PROBLEM TO WORK ON:
An exact retyping of all lines below is the answer; pictures do not belong in it.

-------- INPUT

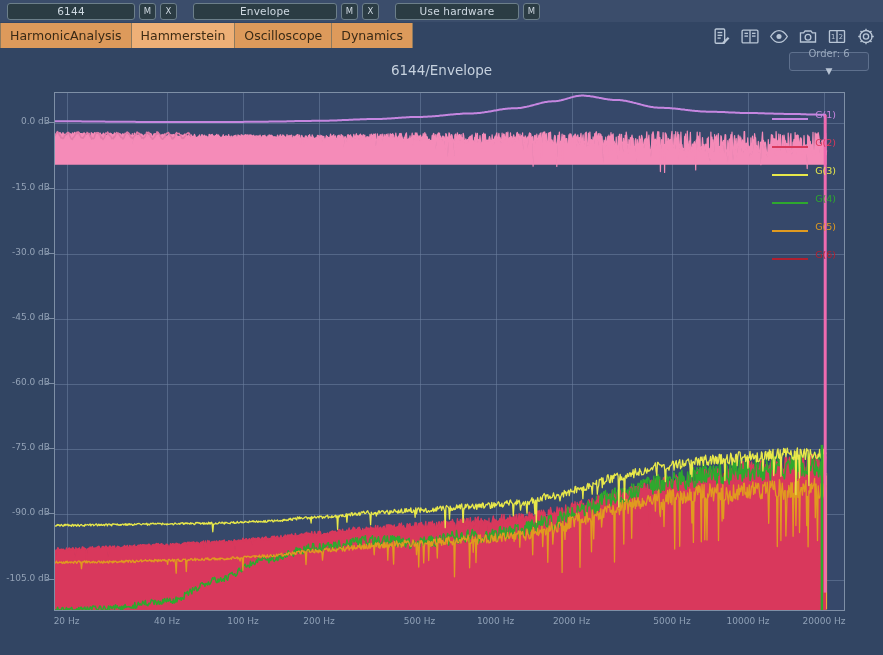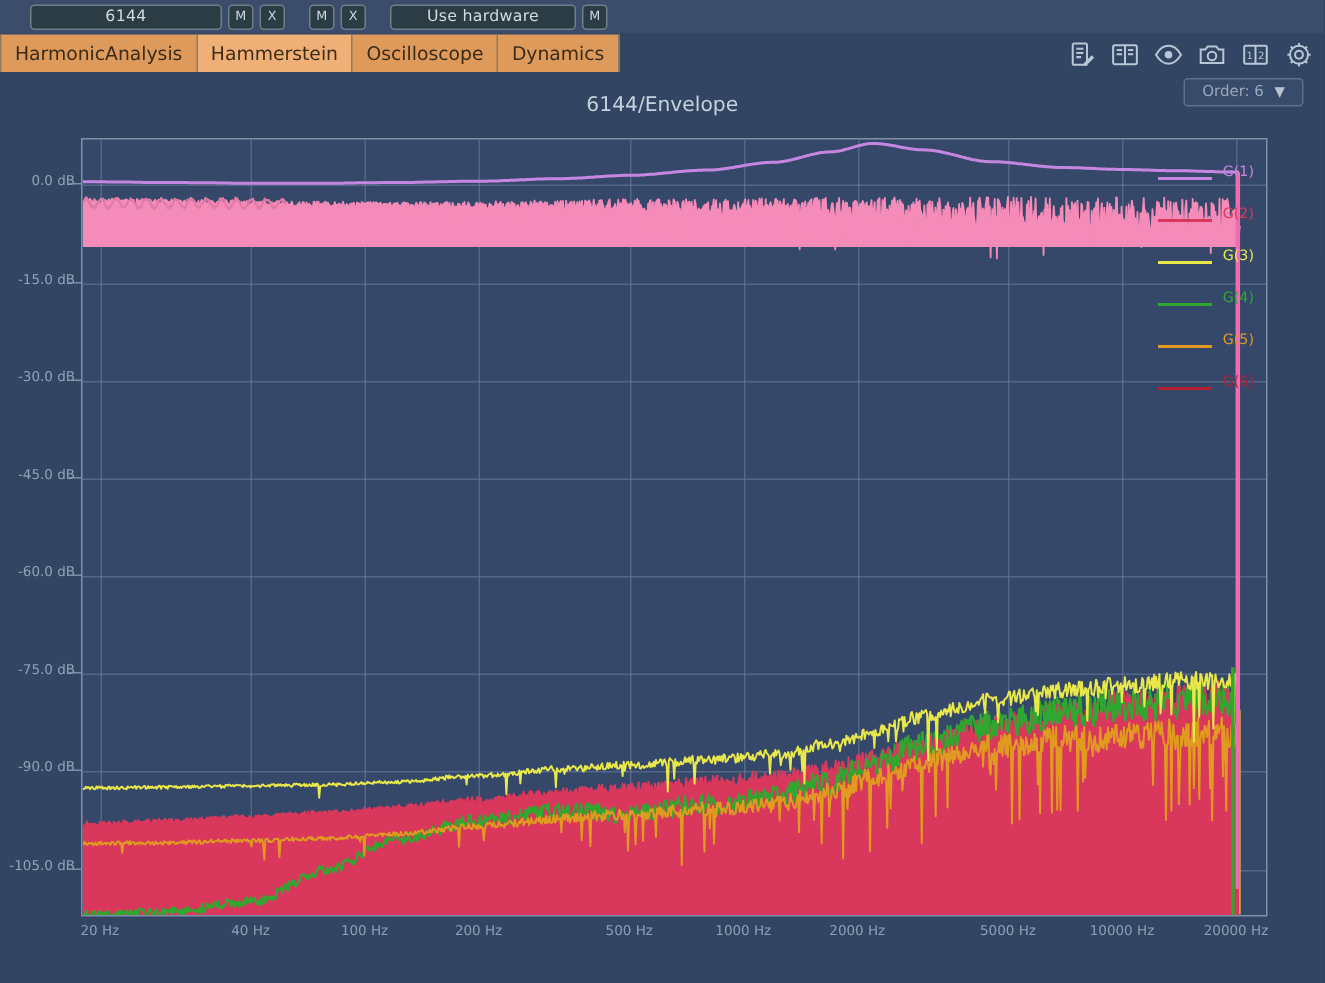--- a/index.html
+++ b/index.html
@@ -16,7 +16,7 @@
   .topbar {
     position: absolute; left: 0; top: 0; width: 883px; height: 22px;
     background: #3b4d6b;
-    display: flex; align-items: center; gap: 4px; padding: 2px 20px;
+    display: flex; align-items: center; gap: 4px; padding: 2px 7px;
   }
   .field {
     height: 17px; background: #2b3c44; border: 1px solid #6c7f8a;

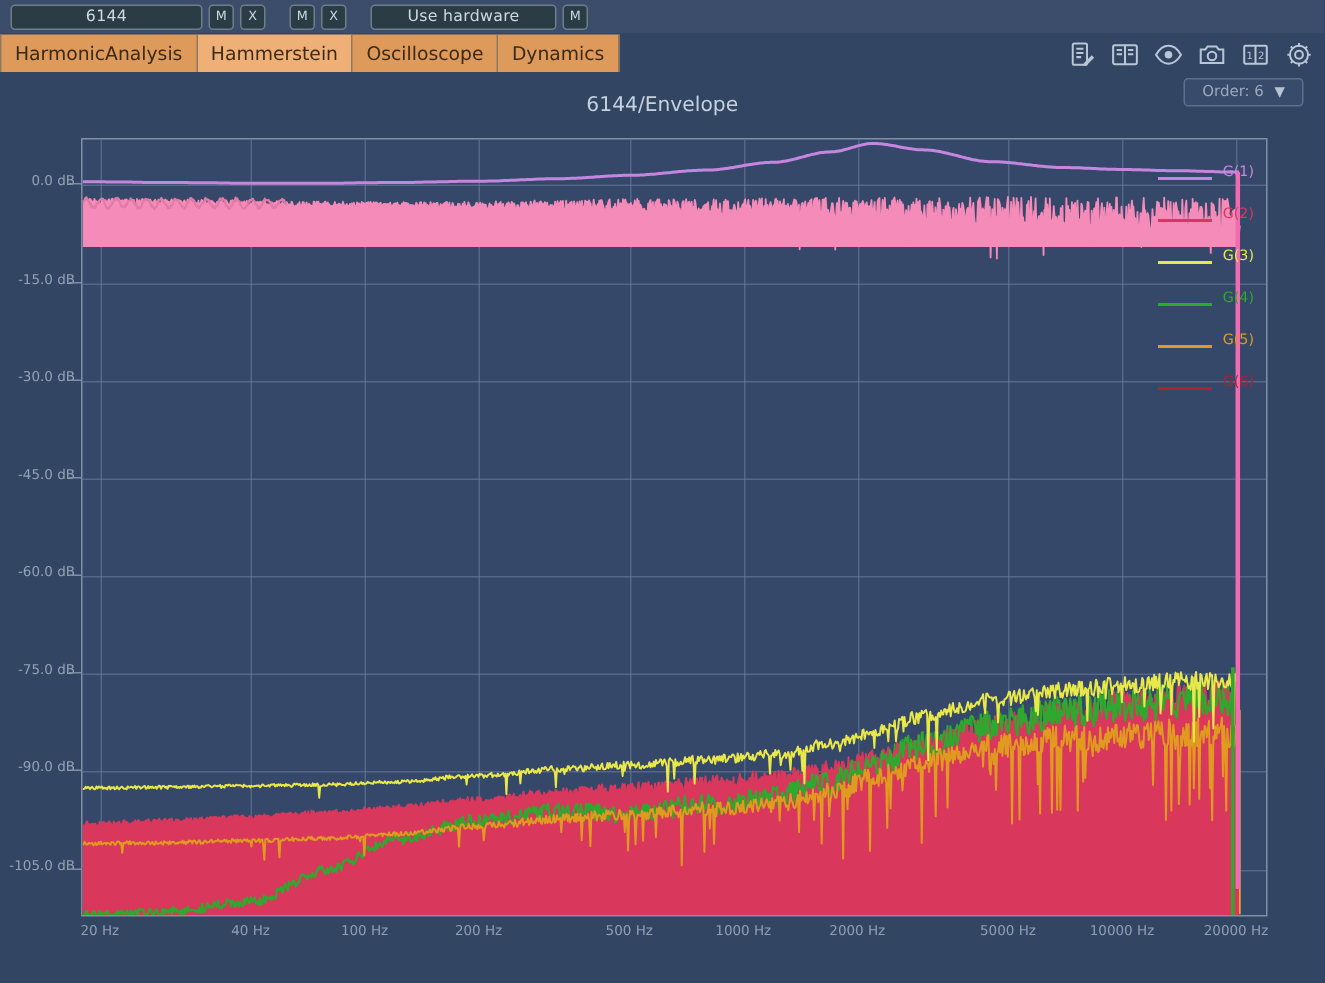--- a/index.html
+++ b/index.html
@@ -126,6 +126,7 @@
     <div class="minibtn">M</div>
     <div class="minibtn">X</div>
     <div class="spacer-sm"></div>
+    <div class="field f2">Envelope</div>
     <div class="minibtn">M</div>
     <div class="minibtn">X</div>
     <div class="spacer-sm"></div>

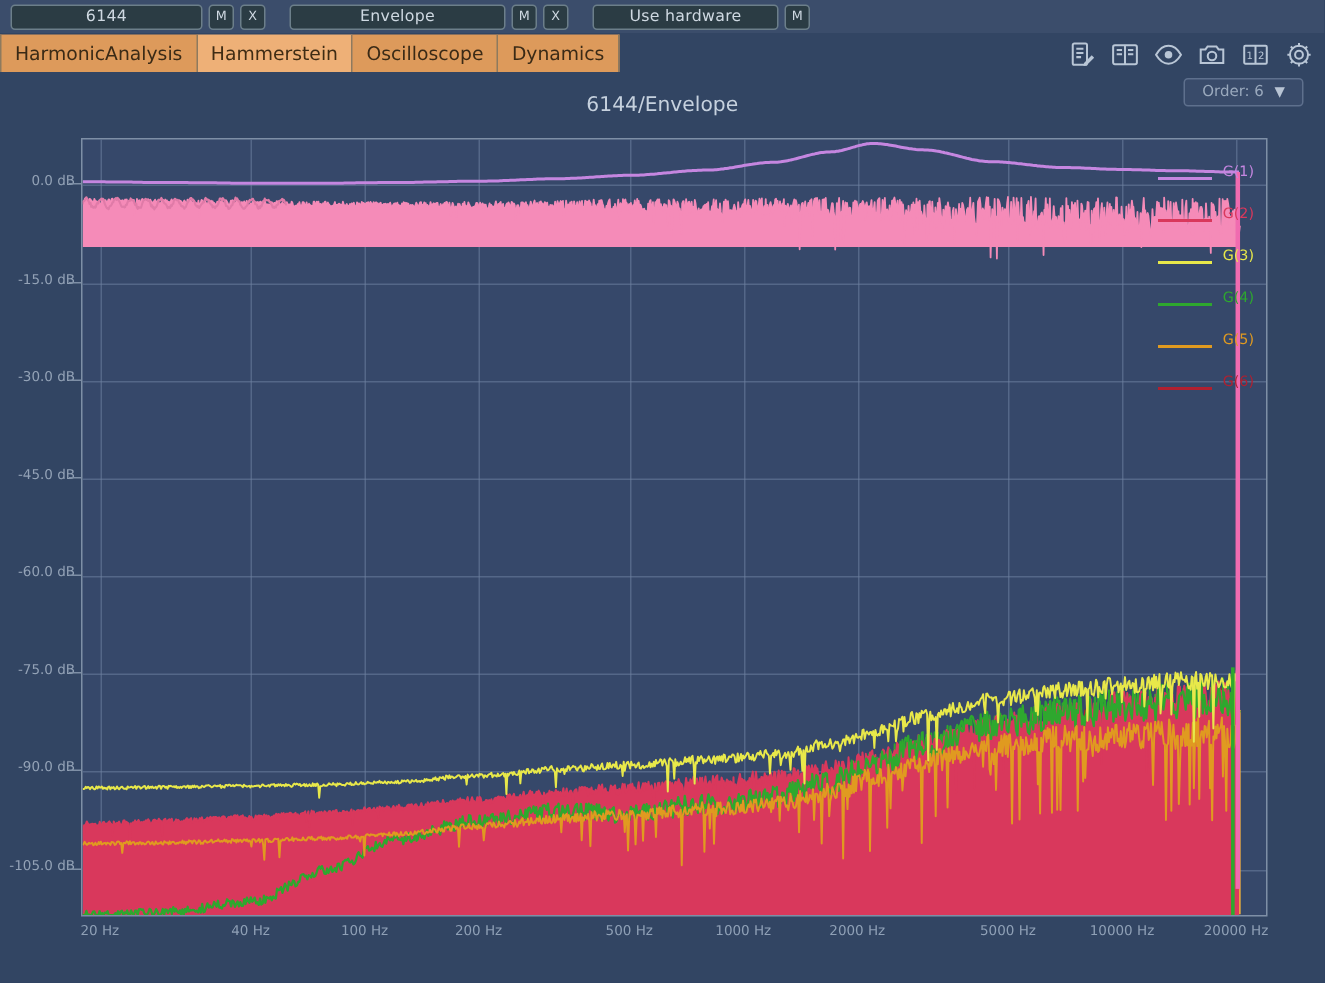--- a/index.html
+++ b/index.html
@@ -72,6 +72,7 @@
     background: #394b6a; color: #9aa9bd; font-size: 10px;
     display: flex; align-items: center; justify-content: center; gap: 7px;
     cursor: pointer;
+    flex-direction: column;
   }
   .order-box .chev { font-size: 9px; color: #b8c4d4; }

----------------

ANSWER SPACE:
--- a/index.html
+++ b/index.html
@@ -16,7 +16,7 @@
   .topbar {
     position: absolute; left: 0; top: 0; width: 883px; height: 22px;
     background: #3b4d6b;
-    display: flex; align-items: center; gap: 4px; padding: 2px 20px;
+    display: flex; align-items: center; gap: 4px; padding: 2px 7px;
   }
   .field {
     height: 17px; background: #2b3c44; border: 1px solid #6c7f8a;

--- a/index.html
+++ b/index.html
@@ -126,6 +126,7 @@
     <div class="minibtn">M</div>
     <div class="minibtn">X</div>
     <div class="spacer-sm"></div>
+    <div class="field f2">Envelope</div>
     <div class="minibtn">M</div>
     <div class="minibtn">X</div>
     <div class="spacer-sm"></div>

--- a/index.html
+++ b/index.html
@@ -72,6 +72,7 @@
     background: #394b6a; color: #9aa9bd; font-size: 10px;
     display: flex; align-items: center; justify-content: center; gap: 7px;
     cursor: pointer;
+    flex-direction: column;
   }
   .order-box .chev { font-size: 9px; color: #b8c4d4; }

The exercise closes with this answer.